В наших комедиях фанерные танки палят без устали, на ходу, хотя любой вам танкист, с подлинного танка, скажет, что это нелепость, что на ходу можно стрелять только сдуру и для испугу и попасть в цель можно лишь случайно, что после четырех-пяти выстрелов танк, даже новейший по тем временам, полон дыма и поэтому выстрелами, особенно первыми, когда все еще видно и кашель не забивает экипаж, надо дорожить и стрелять как можно точнее, иначе попадет самому: танк – цель очень большая и видная.
В подобных же комедиях палят из автоматов и косят врагов, как траву, и столь метко и много палят, что в диске автомата должно быть по крайней мере тысяча патронов. Но в круглый диск автомата входило девяносто, чтобы пружины не зажало, чаще всего снаряжали автоматные диски половиной патронов, в «рожок» входило сорок пять, повторяю, в рожке и в диске были очень тугие пружины, и более пятидесяти патронов опытный боец в диск никогда не заряжал, иначе в самый опасный момент поставит патрон «на попа» или перекосит его, затвор в автомате был почти полностью открыт, и от попавшей в него земли и особенно песка оружие это часто «заедало».
Автомат наш был малоприцельным оружием, «ближнего боя», очень ненадежным, и «старички» – опытные солдаты, постреляв из него и попользовавшись им, постепенно перешли обратно на матушку-винтовку; мы, связисты, – на карабины, эти никогда не отказывали, и все в них было для боя полностью: обойма о пяти патронах: с белой, красной, черной, зеленой и простой головой. Белая – разрывная, красная – зажигательная, черная – бронебойная, зеленая – трассирующая – чего еще надо-то? Весь боевой «арсенал» при тебе! И прицельность у карабина такая, что в воробья-беднягу попадали за сто шагов, Я из карабина в Польше немца убил, Во время боя. Нет, нет, не матерого эсэсовца, не тучного «обера», а худосочного какого-то работягу или крестьянина, в редкой белесой щетине. Котелок у него на спине под ранцем был, и этот котелок и сгубил человека – цель заметная. Под него, под котелок, я и всадил точнехонько пулю, когда немец перебежками пошел ко клеверной скирде, за которой, видать, сидел командир, а был «мой» немец, очевидно, связным. По молодой, беспечной глупости я после боя сходил посмотреть «моего» немца – и с тех пор он преследует меня. Случалось у меня, и не раз, «материал», угнетающий душу, выложишь на бумагу, и он «утихнет», «отстанет» от тебя. Про немца, убитого мною, я уж давно собираюсь написать, чтоб избавиться от него. (Написал в повести «Веселый солдат», но избавился ли?)

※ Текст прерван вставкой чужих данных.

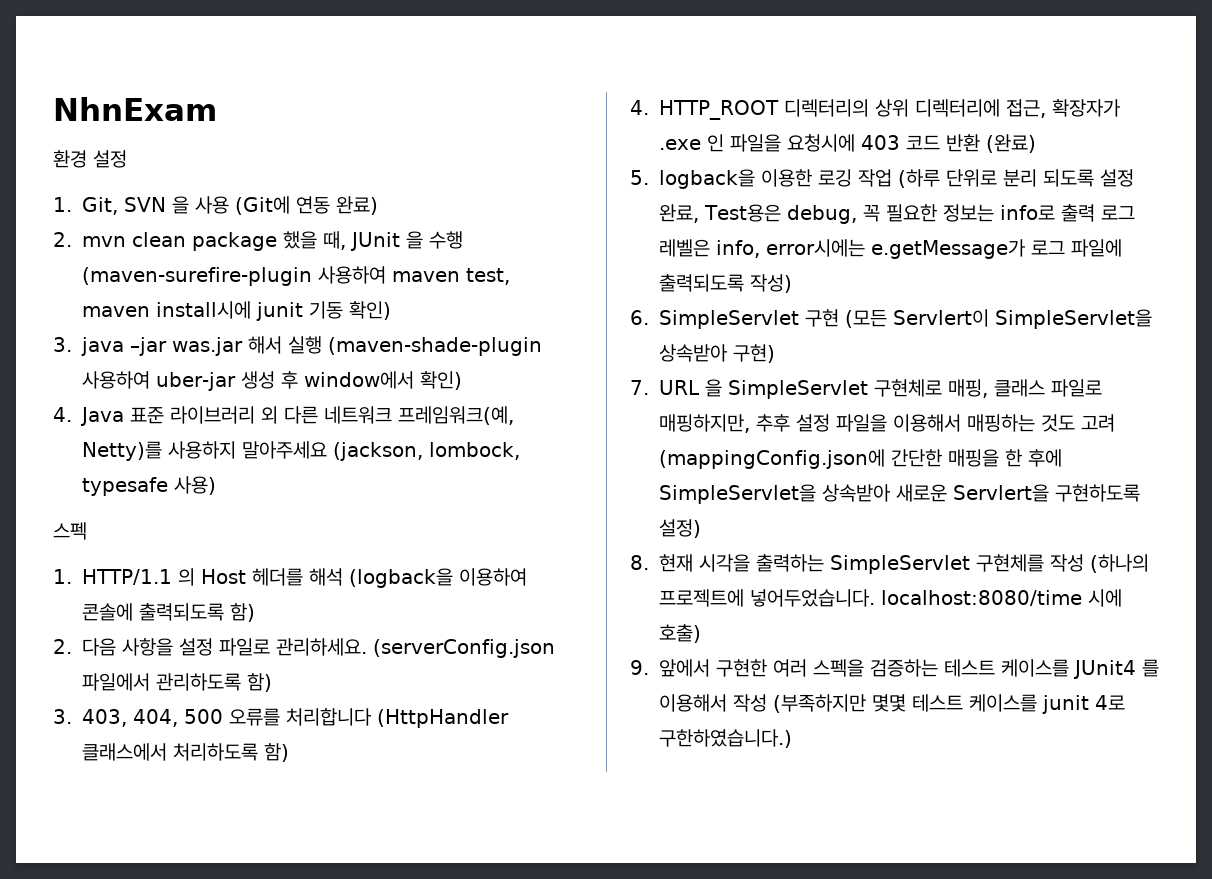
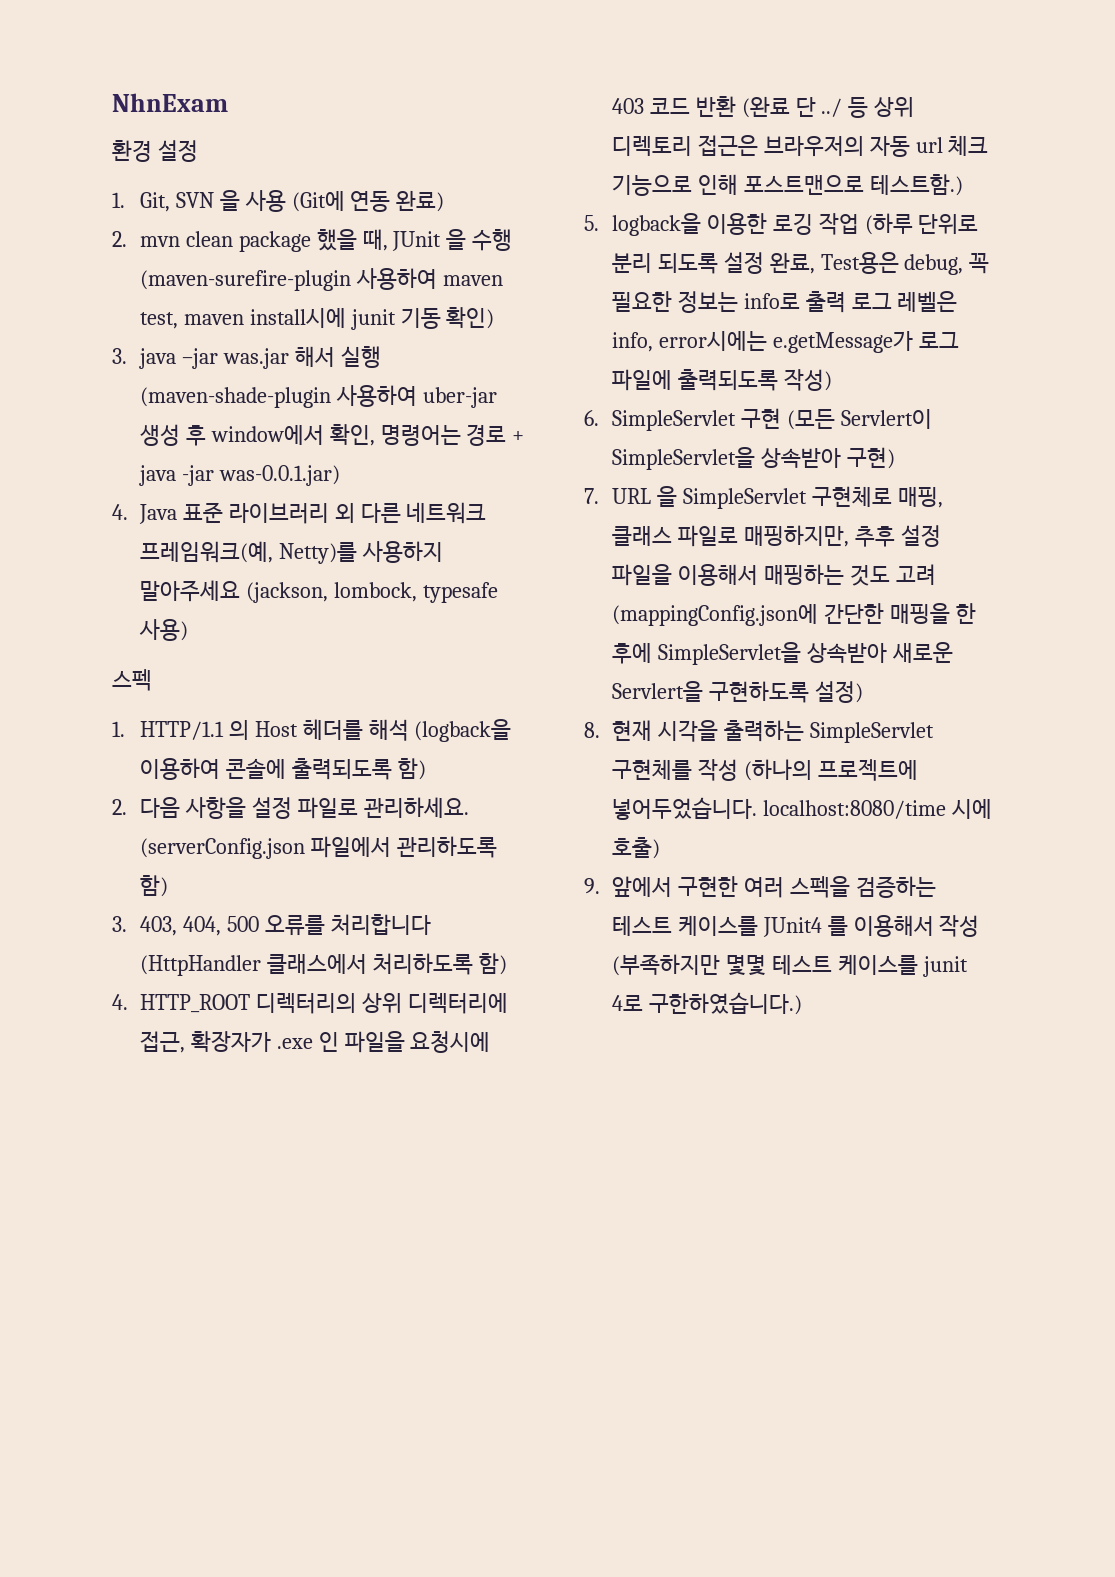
[419,371,462,390] 확인) -> [329,424,525,446] [138,465,340,486] 확인, 명령어는 경로 + java -jar was-0.0.1.jar)
[986,134,1036,153] (완료) -> [741,96,915,118] [611,135,989,157] [611,174,963,196] (완료 단 ../ 등 상위 디렉토리 접근은 브라우저의 자동 url 체크 기능으로 인해 포스트맨으로 테스트함.)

Вот такая «комедия». Между прочим, ни разу я не слышал, чтоб «зарубили» кино или книгу со лжепатриотической, шапкозакидательской войной. И сколько же породили приспособленцы всех мастей ура-патриотизма, сколько состряпали лжегероев, демагогов, военных кавалеров, красавчиков-лейтенантов, миловидных игрунчиков-хохотуш-санинструкторш и совершенно отрешенных от мира, насквозь героических и до того непреклонных радисток диверсионных и партизанских отрядов, что уж невольно начинаешь думать: слава те, Господи, судьбою обнесло – жена у меня не радистка, обычный военный медик, сержант, – душу же леденит и сжимает от одного неустрашимого взгляда радистки-разведчицы.
Ну вот, заговорил я и о сегодняшних противоречиях в жизни и искусстве, а память отринула меня снова к войне. Были противоречия и на фронте. Да еще какие! Очень даже разнообразные и всегда кровавые.
Расскажу об одном из них.
Весной 1945 года 17-я Киевско-Житомирская дивизия вместе с другими соединениями блокировала Берлин с западной стороны, и, когда город капитулировал, на запад хлынули тучи немецких войск. Несколько суток шла невиданная и неслыханная по крови и жертвам бойня. Дело дошло до того, рассказывал мне командир дивизии, что на огневых позициях артиллеристы рубили топорами и лопатами озверелых и обезумевших фашистов. В тех последних на территории Германии боях дивизия потеряла две с половиной тысячи человек, испытанных огнем, боевых и славных артиллеристов, почти доживших до желанного Дня Победы. Противник понес потери десятикратно большие.